My Ordinary Life / Nichijou

Review by: John Fragglepuss Evans

Genre: Slice of Life, Comedy, School, Overall Silliness

First Aired: Spring 2011, 26 episodes

Summary: Naganohara, Yuuko Aioi and Mai Minakami are childhood friends that have been getting into trouble since they were little. Now they’re in high school and the shenanigans continue. Sometimes their stories cross paths with Hakase Shinonome, the child professor, and her human-like robot Nano with a wind up key protruding from of her back. Sakamoto, a talking cat, also lives with Hakase and Nano. Nobody knows what each day will bring. One day will be calm with little to remember except hanging out with friends, while the next involve the principal giving a deer a suplex.

I discovered Nichijou through an AMV contest at Anime Banzai. I was laughing and scratching my head thinking, “what is this anime and how come I’ve never seen it?”. It is over-the-top in the most anime of ways. The show reminds me of a “variety hour” type program with multiple short stories being told in a single episode. If you prefer you can watch the series in eight minute increments with the way the episodes are arranged. It’s fun to watch an episode here and there, especially when you need a break between episodes of a heavy drama like Tokyo Magnitude 8.0. The animation is simple but that’s not why you would watch this anime. The characters are fun and unique. The way they freak out makes the show worth watching. It’s good.

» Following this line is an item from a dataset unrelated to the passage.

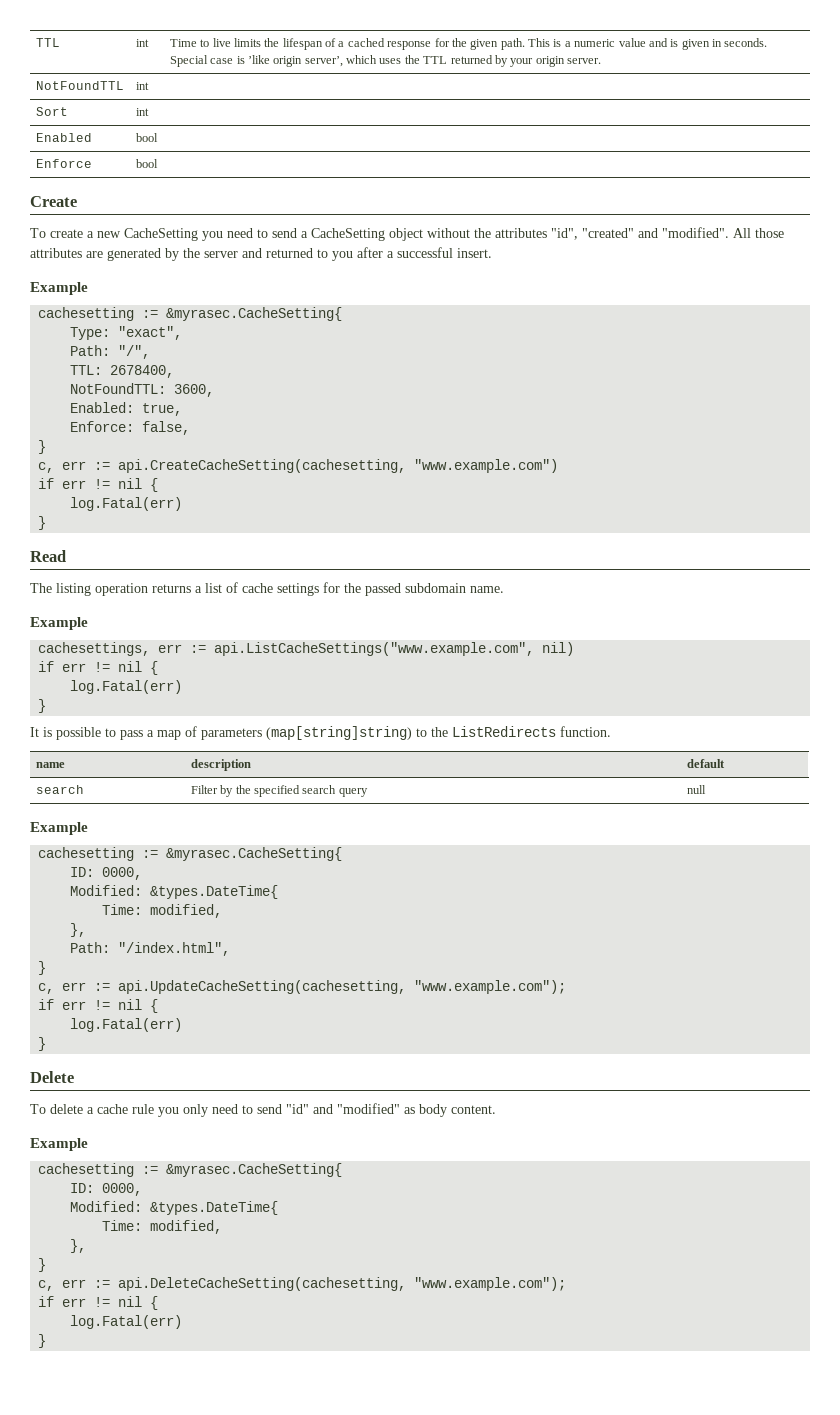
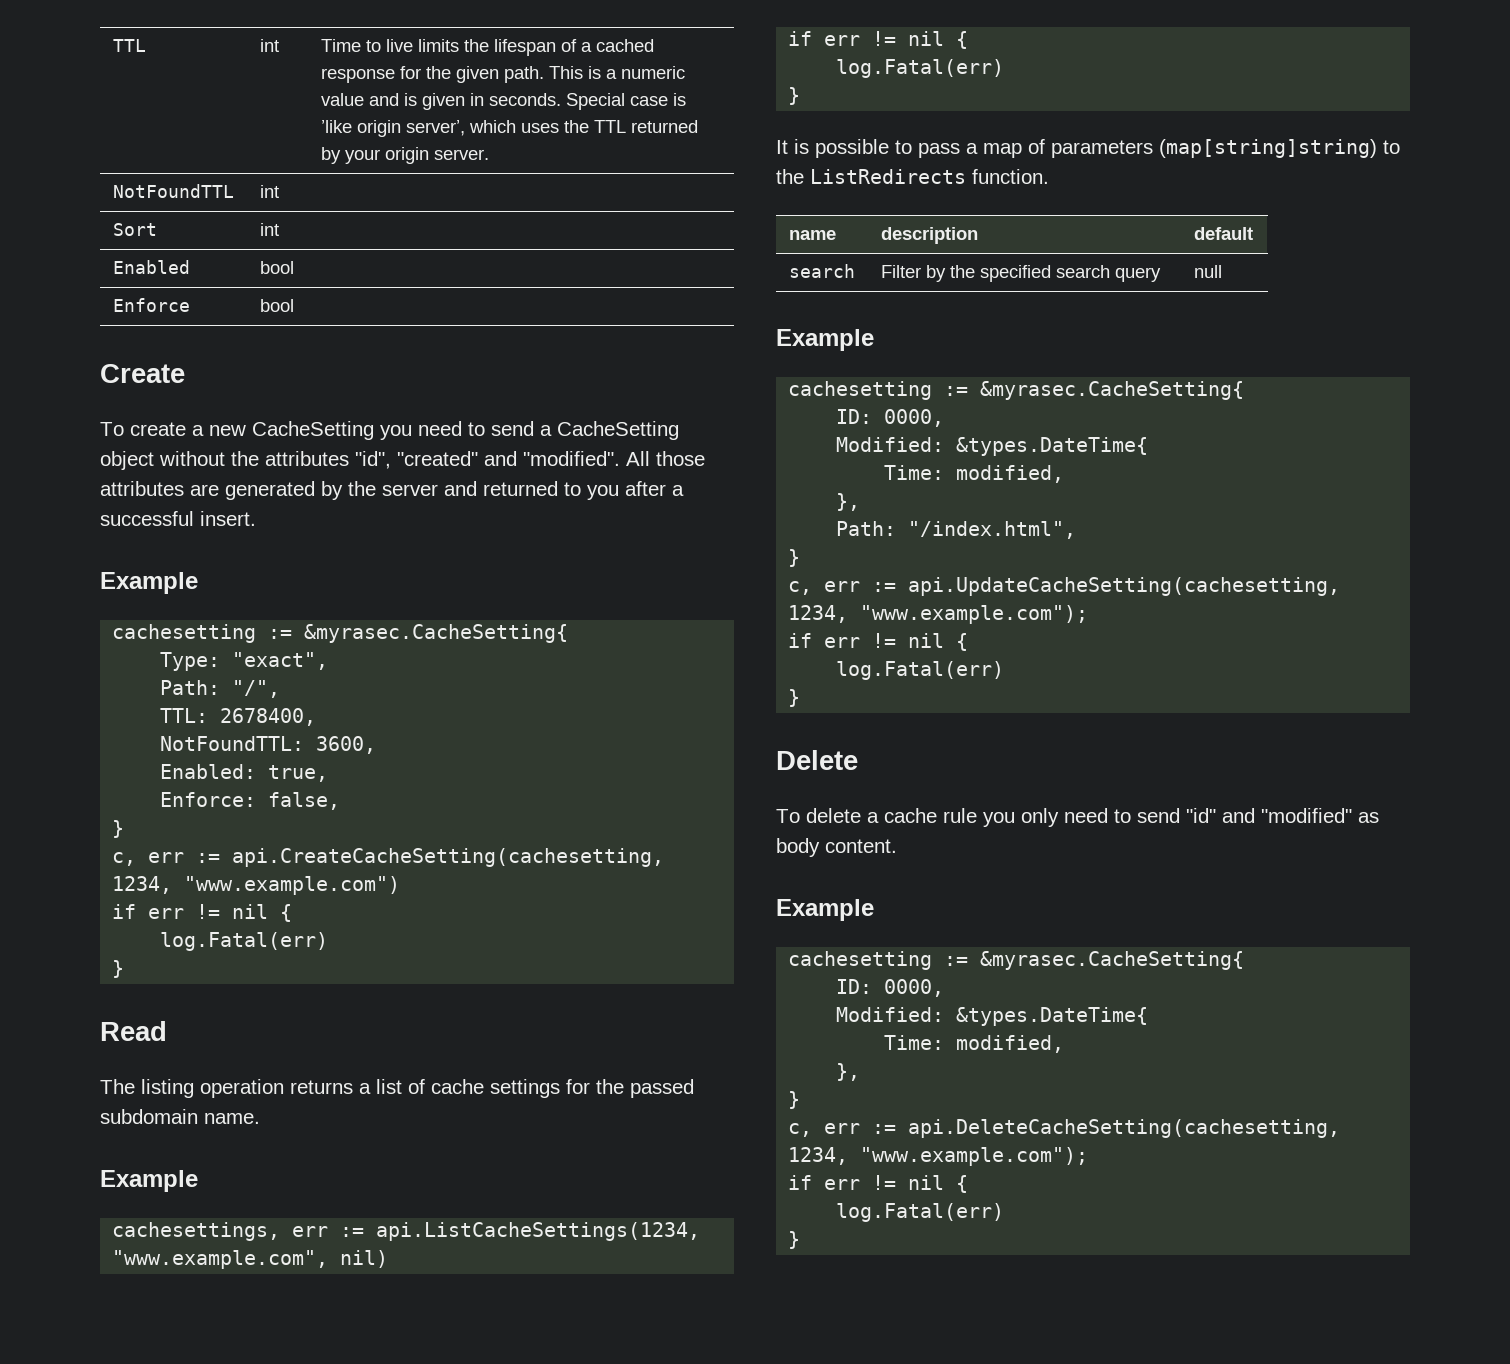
(407, 466) none -> [112,876,173,894] 1234,
[214,642,535,656] api.ListCacheSettings("www.example.com", -> [376,1222,701,1241] [112,1250,329,1269] api.ListCacheSettings(1234, "www.example.com",
(407, 987) none -> [788,605,849,623] 1234,
(407, 1284) none -> [788,1147,849,1165] 1234,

You might enjoy this if: You have a short attention span. You should also check it out if you want a peek into Japanese humor, which is what Nichijou is all about.

You might not like it if: You want to watch something that has more of an “Anime of the Year” type feel. Nichijou alternates between mundane and strange while lacking a continual narrative, meaning it’s not winning awards anytime soon.

Similar Series: Azumanga Daioh, Lucky Star, Miss Kobayashi’s Dragon Maid, Plastic Nee San, Haven’t You Heard? I’m Sakamoto, Osomatsu-san

Note to the Viewer: The Nichijou anime series was written by Jukki Hanada, whose credits include shows such as: No Game No Life, Princess Jellyfish, Sound Euphonium, and Steins;Gate.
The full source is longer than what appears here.